Resgate do politeísmo em religiões neopagãs modernas

Apesar de ter perdido espaço para o monoteísmo durante a historia/">história, o politeísmo está sendo redescoberto por meio das religiões neopagãs modernas. Essas práticas espirituais resgatam antigas tradições politeístas, cultuando múltiplas divindades ligadas à natureza, à ancestralidade e ao sagrado feminino. Neste artigo, conheça como o politeísmo tem sido revitalizado no mundo contemporâneo.


1. O que são religiões neopagãs?

As religiões neopagãs são movimentos espirituais modernos que buscam reconectar-se com crenças pré-cristãs, especialmente da Europa antiga. Embora contemporâneas, essas religiões se inspiram em tradições ancestrais como o druidismo, a mitologia greco-romana, nórdica e celta, mantendo a base politeísta como estrutura espiritual central.

2. A Wicca e o culto a múltiplas divindades

A Wicca é uma das religiões neopagãs mais conhecidas. Criada no século XX por Gerald Gardner, ela valoriza o equilíbrio entre o masculino e o feminino divinos. Seus praticantes cultuam a Deusa Mãe e o Deus Cornífero, além de outras divindades antigas como Ártemis, Cernunnos, Hécate e Pan, dependendo da linhagem ou da afinidade pessoal.

3. Reconstrucionismo pagão e fidelidade histórica

Muitos grupos neopagãos seguem o reconstrucionismo, ou seja, buscam reviver fielmente os cultos antigos, como o helenismo (Grécia), o romanismo, o nórdico (Ásatrú), o celta e o eslavo. Esses movimentos estudam textos antigos, práticas rituais, calendários e até idiomas para reviver as expressões religiosas dos povos politeístas originais.

4. O retorno do sagrado feminino e da natureza

Grande parte das religiões neopagãs modernas valoriza o sagrado feminino, os ciclos da natureza e o culto à Terra como entidade viva. O politeísmo moderno resgata a ideia de que a divindade pode ter muitas faces — cada uma ligada a uma força natural, a uma estação do ano, a uma fase da vida ou a um arquétipo psíquico.

5. Rituais, festivais e celebrações

As práticas neopagãs incluem ritos de lua, celebrações solares (como o sabá de Beltane ou o solstício de Yule), invocações, oferendas e círculos mágicos. Cada deus ou deusa tem seus símbolos, cores, elementos e datas específicas.

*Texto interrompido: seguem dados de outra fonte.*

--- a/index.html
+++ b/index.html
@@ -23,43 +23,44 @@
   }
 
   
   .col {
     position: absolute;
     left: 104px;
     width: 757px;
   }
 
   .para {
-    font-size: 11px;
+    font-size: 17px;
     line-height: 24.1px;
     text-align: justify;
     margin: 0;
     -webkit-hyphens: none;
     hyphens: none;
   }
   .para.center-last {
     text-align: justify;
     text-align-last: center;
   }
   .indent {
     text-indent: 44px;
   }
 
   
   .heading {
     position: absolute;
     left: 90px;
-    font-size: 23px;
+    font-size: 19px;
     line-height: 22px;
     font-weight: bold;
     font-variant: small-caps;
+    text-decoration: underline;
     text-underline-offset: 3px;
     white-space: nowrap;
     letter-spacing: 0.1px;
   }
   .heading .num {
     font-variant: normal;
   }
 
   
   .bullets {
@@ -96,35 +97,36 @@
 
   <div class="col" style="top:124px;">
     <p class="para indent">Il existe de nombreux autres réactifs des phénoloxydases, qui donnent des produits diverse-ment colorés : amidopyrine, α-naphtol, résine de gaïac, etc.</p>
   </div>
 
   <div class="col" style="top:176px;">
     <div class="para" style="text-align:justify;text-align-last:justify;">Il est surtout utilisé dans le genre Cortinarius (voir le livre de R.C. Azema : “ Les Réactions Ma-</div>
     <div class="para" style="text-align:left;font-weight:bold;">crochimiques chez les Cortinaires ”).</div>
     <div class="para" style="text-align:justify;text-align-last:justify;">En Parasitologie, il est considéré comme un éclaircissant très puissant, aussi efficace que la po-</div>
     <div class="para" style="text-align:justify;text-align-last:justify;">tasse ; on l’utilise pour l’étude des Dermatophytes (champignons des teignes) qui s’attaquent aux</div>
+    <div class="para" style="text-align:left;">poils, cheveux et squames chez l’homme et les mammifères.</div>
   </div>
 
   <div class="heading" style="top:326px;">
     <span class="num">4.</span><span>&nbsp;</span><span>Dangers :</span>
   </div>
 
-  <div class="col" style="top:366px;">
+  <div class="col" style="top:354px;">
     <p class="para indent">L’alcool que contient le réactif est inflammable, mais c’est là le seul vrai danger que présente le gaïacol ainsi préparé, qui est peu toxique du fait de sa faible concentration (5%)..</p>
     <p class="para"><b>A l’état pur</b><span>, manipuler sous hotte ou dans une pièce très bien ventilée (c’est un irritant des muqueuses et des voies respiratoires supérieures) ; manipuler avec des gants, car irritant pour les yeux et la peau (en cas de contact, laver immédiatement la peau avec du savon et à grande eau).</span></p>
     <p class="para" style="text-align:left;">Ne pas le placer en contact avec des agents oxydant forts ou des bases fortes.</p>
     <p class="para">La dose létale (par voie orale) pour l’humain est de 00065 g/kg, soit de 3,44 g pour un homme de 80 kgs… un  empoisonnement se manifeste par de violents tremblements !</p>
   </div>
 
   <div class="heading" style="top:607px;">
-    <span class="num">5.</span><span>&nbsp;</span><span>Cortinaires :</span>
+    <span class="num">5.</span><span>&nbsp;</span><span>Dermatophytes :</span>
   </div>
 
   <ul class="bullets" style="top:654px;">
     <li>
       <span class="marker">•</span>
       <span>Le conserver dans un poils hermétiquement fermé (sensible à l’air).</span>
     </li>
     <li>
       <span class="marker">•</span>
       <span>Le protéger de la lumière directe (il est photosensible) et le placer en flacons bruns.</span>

Isso permite uma vivência religiosa dinâmica, personalizada e sazonal.

6. Um politeísmo sem hierarquia absoluta

Diferente de religiões institucionalizadas, o politeísmo neopagão é descentralizado e não dogmático. Os praticantes têm liberdade para escolher quais divindades cultuar, podendo combinar mitologias e criar uma espiritualidade pessoal e ecossistêmica. Isso torna essas práticas muito inclusivas, adaptáveis e modernas.

7. O neopaganismo e o ativismo espiritual

Além da dimensão religiosa, muitos movimentos neopagãos modernos estão ligados ao ativismo ambiental, feminista e decolonial. O politeísmo resgatado funciona também como resistência contra o sistema dominante, oferecendo um caminho de reconexão com a natureza, com a ancestralidade e com o próprio corpo.

8. Conclusão: o renascimento dos muitos deuses

O politeísmo está longe de ser uma crença do passado. Por meio das religiões neopagãs modernas, ele renasce com força, oferecendo alternativas espirituais enraizadas na diversidade, na natureza e na liberdade de crença. O retorno dos deuses antigos mostra que o sagrado pode ter muitas faces — todas vivas e atuais.